■ **PROBLEM STATEMENT**:
Please restate each entry that appears below word for word, without its pictures.

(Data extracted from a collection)

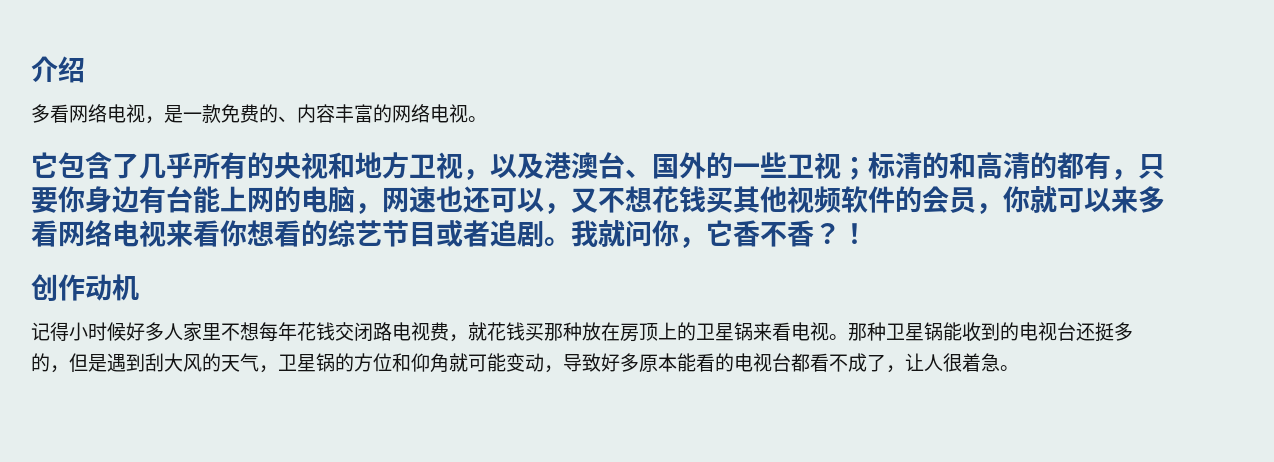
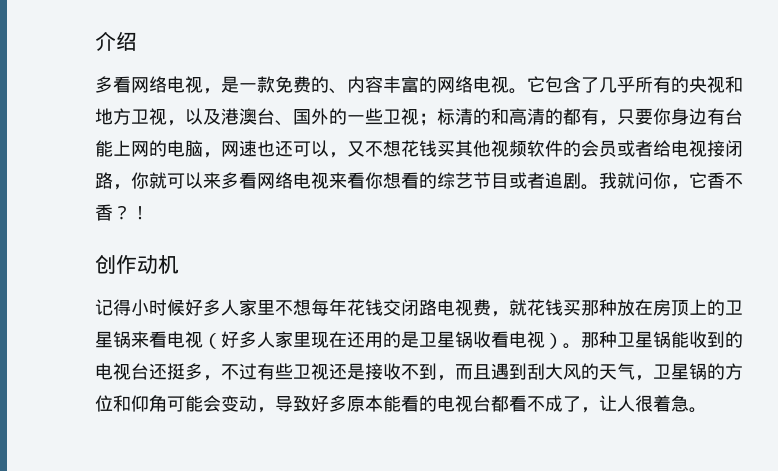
- 多看网络电视，是一款免费的、内容丰富的网络电视。
- 它包含了几乎所有的央视和地方卫视，以及港澳台、国外的一些卫视；
+ 多看网络电视，是一款免费的、内容丰富的网络电视。它包含了几乎所有的央视和地方卫视，以及港澳台、国外的一些卫视；
- 标清的和高清的都有，只要你身边有台能上网的电脑，网速也还可以，又不想花钱买其他视频软件的会员，你就可以来多看网络电视来看你想看的综艺节目或者追剧。
+ 标清的和高清的都有，只要你身边有台能上网的电脑，网速也还可以，又不想花钱买其他视频软件的会员或者给电视接闭路，你就可以来多看网络电视来看你想看的综艺节目或者追剧。
- 记得小时候好多人家里不想每年花钱交闭路电视费，就花钱买那种放在房顶上的卫星锅来看电视。
+ 记得小时候好多人家里不想每年花钱交闭路电视费，就花钱买那种放在房顶上的卫星锅来看电视（好多人家里现在还用的是卫星锅收看电视）。
- 那种卫星锅能收到的电视台还挺多的，但是遇到刮大风的天气，卫星锅的方位和仰角就可能变动，导致好多原本能看的电视台都看不成了，让人很着急。
+ 那种卫星锅能收到的电视台还挺多，不过有些卫视还是接收不到，而且遇到刮大风的天气，卫星锅的方位和仰角可能会变动，导致好多原本能看的电视台都看不成了，让人很着急。

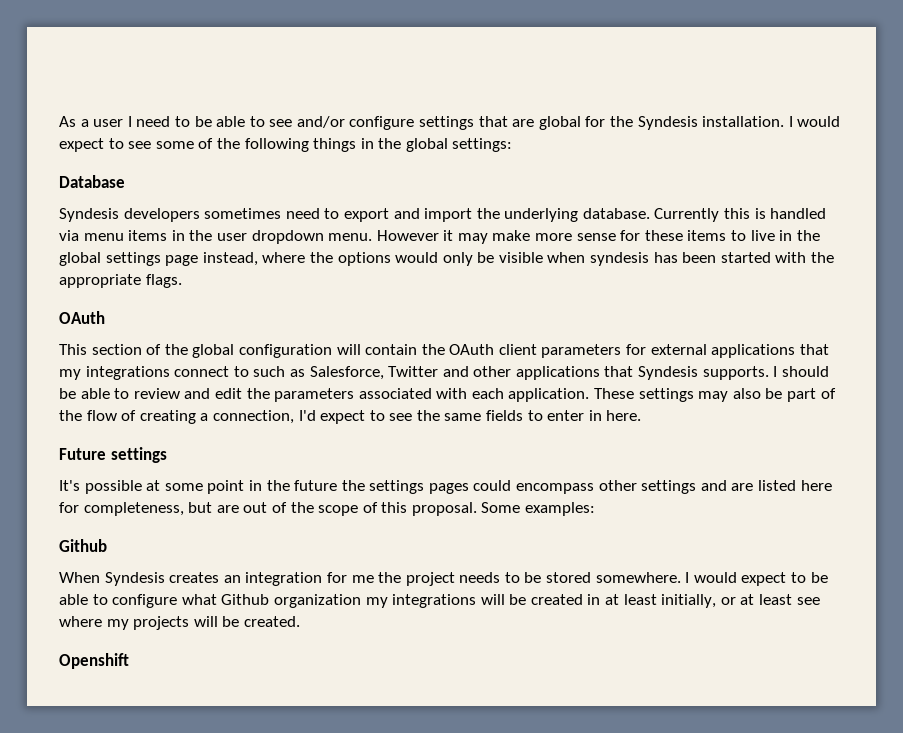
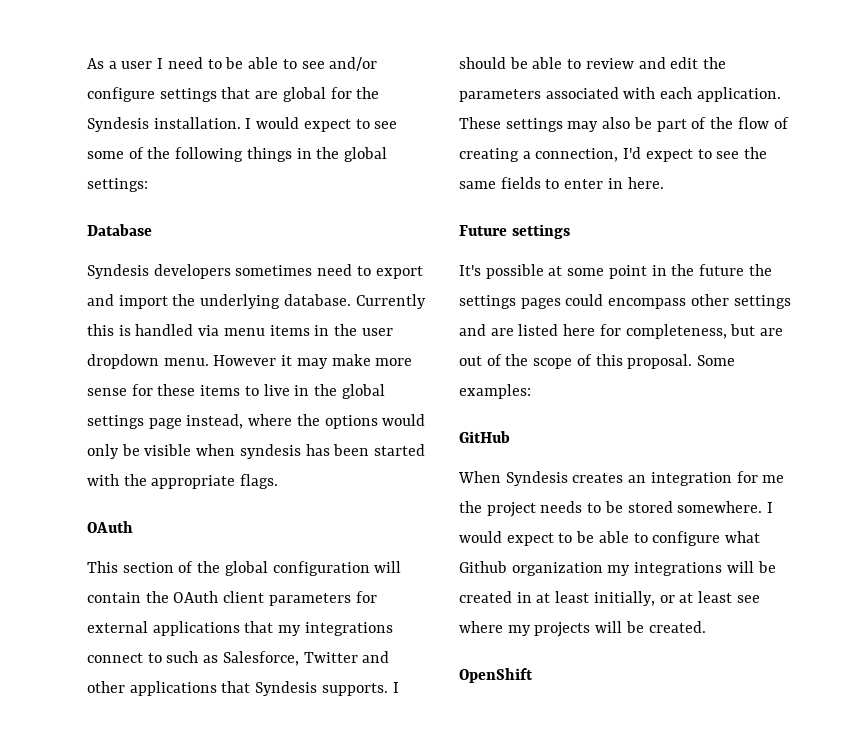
  Some examples:
- Github
+ GitHub
- Openshift
+ OpenShift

■ **SOLUTION**:
- 多看网络电视，是一款免费的、内容丰富的网络电视。
- 它包含了几乎所有的央视和地方卫视，以及港澳台、国外的一些卫视；
+ 多看网络电视，是一款免费的、内容丰富的网络电视。它包含了几乎所有的央视和地方卫视，以及港澳台、国外的一些卫视；
- 标清的和高清的都有，只要你身边有台能上网的电脑，网速也还可以，又不想花钱买其他视频软件的会员，你就可以来多看网络电视来看你想看的综艺节目或者追剧。
+ 标清的和高清的都有，只要你身边有台能上网的电脑，网速也还可以，又不想花钱买其他视频软件的会员或者给电视接闭路，你就可以来多看网络电视来看你想看的综艺节目或者追剧。
- 记得小时候好多人家里不想每年花钱交闭路电视费，就花钱买那种放在房顶上的卫星锅来看电视。
+ 记得小时候好多人家里不想每年花钱交闭路电视费，就花钱买那种放在房顶上的卫星锅来看电视（好多人家里现在还用的是卫星锅收看电视）。
- 那种卫星锅能收到的电视台还挺多的，但是遇到刮大风的天气，卫星锅的方位和仰角就可能变动，导致好多原本能看的电视台都看不成了，让人很着急。
+ 那种卫星锅能收到的电视台还挺多，不过有些卫视还是接收不到，而且遇到刮大风的天气，卫星锅的方位和仰角可能会变动，导致好多原本能看的电视台都看不成了，让人很着急。

  Some examples:
- Github
+ GitHub
- Openshift
+ OpenShift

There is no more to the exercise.